Sr Lucia herself repeatedly said the consecration had been fulfilled

Everyone who is interested in the apparitions of Our Lady at Fatima knows that this year is their centenary. In celebration of this, Barry R Pearlman, a Catholic apologist, has written Fatima: The First Hundred Years. Described in the subtitle as “The Complete Story from Visionaries to Saints”, the book, although it relates a story I am very familiar with, gave me much pause for reflection.

I thought of the world the three shepherd children grew up in, “a world that had not learned to separate religion from everyday life”; a world where “Jesus, Mary and the saints, Masses, festivals and devotions” were second nature to them. Of course, this was rural Portugal a hundred years ago, yet it seems like a different universe from the one we inhabit today. The little seers were chosen by God and Our Lady because of their simplicity and humility, their natural acceptance of the supernatural. Smartphones and selfies are a vast distraction from this kind of openness to God.

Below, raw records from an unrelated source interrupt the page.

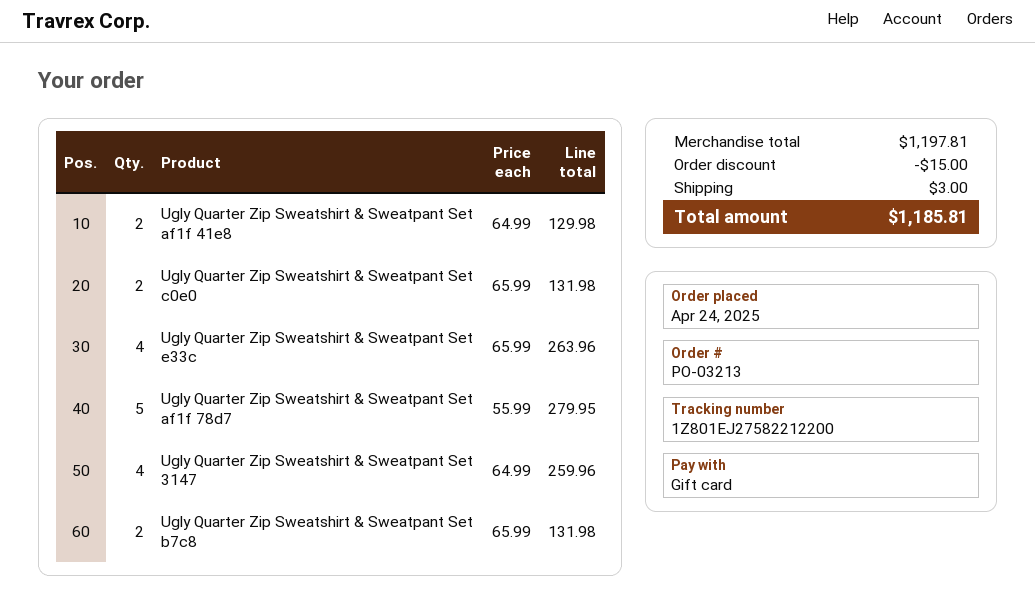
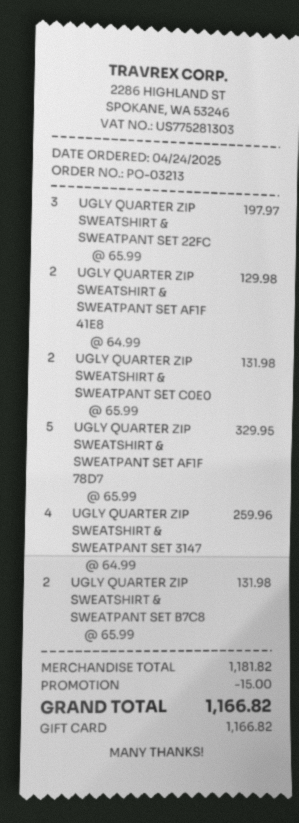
Ugly Quarter Zip Sweatshirt & Sweatpant Set e33c: 4 x 65.99 = 263.96 -> none
Ugly Quarter Zip Sweatshirt & Sweatpant Set af1f 78d7: 5 x 55.99 = 279.95 -> 5 x 65.99 = 329.95
UGLY QUARTER ZIP SWEATSHIRT & SWEATPANT SET 22FC: none -> 3 x 65.99 = 197.97
subtotal: 1197.81 -> 1181.82
shipping: 3.00 -> none
total: 1185.81 -> 1166.82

Pearlman also writes of the “intense” supernatural atmosphere that remained with the children after the first apparition, in 1916, of the Angel of Portugal. It made me realise how hard it must have been for Lucia, who went on to lead an enclosed life as a nun until her death aged 97, to lose in early death the only two people in the world, Francisco and Jacinta Marto, who could have shared with her the extraordinary privilege of the apparitions. Her long life must have been, in some respects, a martyrdom of loneliness, cut off from her closest companions.

Although I do not understand the nature of intercessory prayer remotely as deeply or in the direct way that the three seers grasped it, I still feel a shiver of apprehension and fear at Our Lady’s words to them: “Many souls go to hell because no one makes sacrifices for them.” Sophistry or re-interpretation cannot change this stark statement or the related question: what am I going to do about this?

The so-called “miracle of the sun” on 13 October has been dismissed as mass hysteria (much as one might describe – not unkindly – the public reaction to the death of Diana, Princess of Wales.) Yet, as it was pointed out at the time by objective witnesses, the phenomenon “was observable over an area of 600 square miles by people who were completely indifferent to the events of Fatima.”

Finally, I was relieved to note that Pearlman does not subscribe to view of some Catholics that the Third Secret of Fatima has not been fully revealed. He makes it clear that this was done by Cardinal Sodano, the Vatican Secretary of State, during the beatification of Francisco and Jacinta by Pope St John Paul II on 13 May 2000, in the form officially transmitted to Bishop Correia da Silva by Sister Lucia on 3 January 1944. Those who reject this lay themselves open to wild conspiracy theories – and there are enough of these floating around the internet already.

I am also aware that there are many faithful Catholics who believe that the consecration of Russia, asked for by Our Lady of Fatima, has never been properly carried out. Pearlman also refutes this, pointing to the occasion when Pope St John Paul II renewed the consecration of Russia to the Immaculate Heart of Mary on 25 March 1984 in Rome. Sister Lucia, Pearlman comments, “repeatedly testified that the consecration of Russia had been fulfilled” and “there can be no doubt that the witness of Sr Lucia, whose life and testimony is above reproach, is unimpeachable.”

One might observe that, following this consecration, it was uncanny how swiftly the Soviet empire and Communism did collapse. For all the peculiarly Russian features of that country’s Orthodoxy, the resurrection of Christianity, which had been deliberately and savagely persecuted for 70 years in the former Soviet Union, is extraordinary to behold.

Indeed, is it Russia which, in Our Lady’s words, is “spreading her errors throughout the world” today – or is it the de-Christianised West?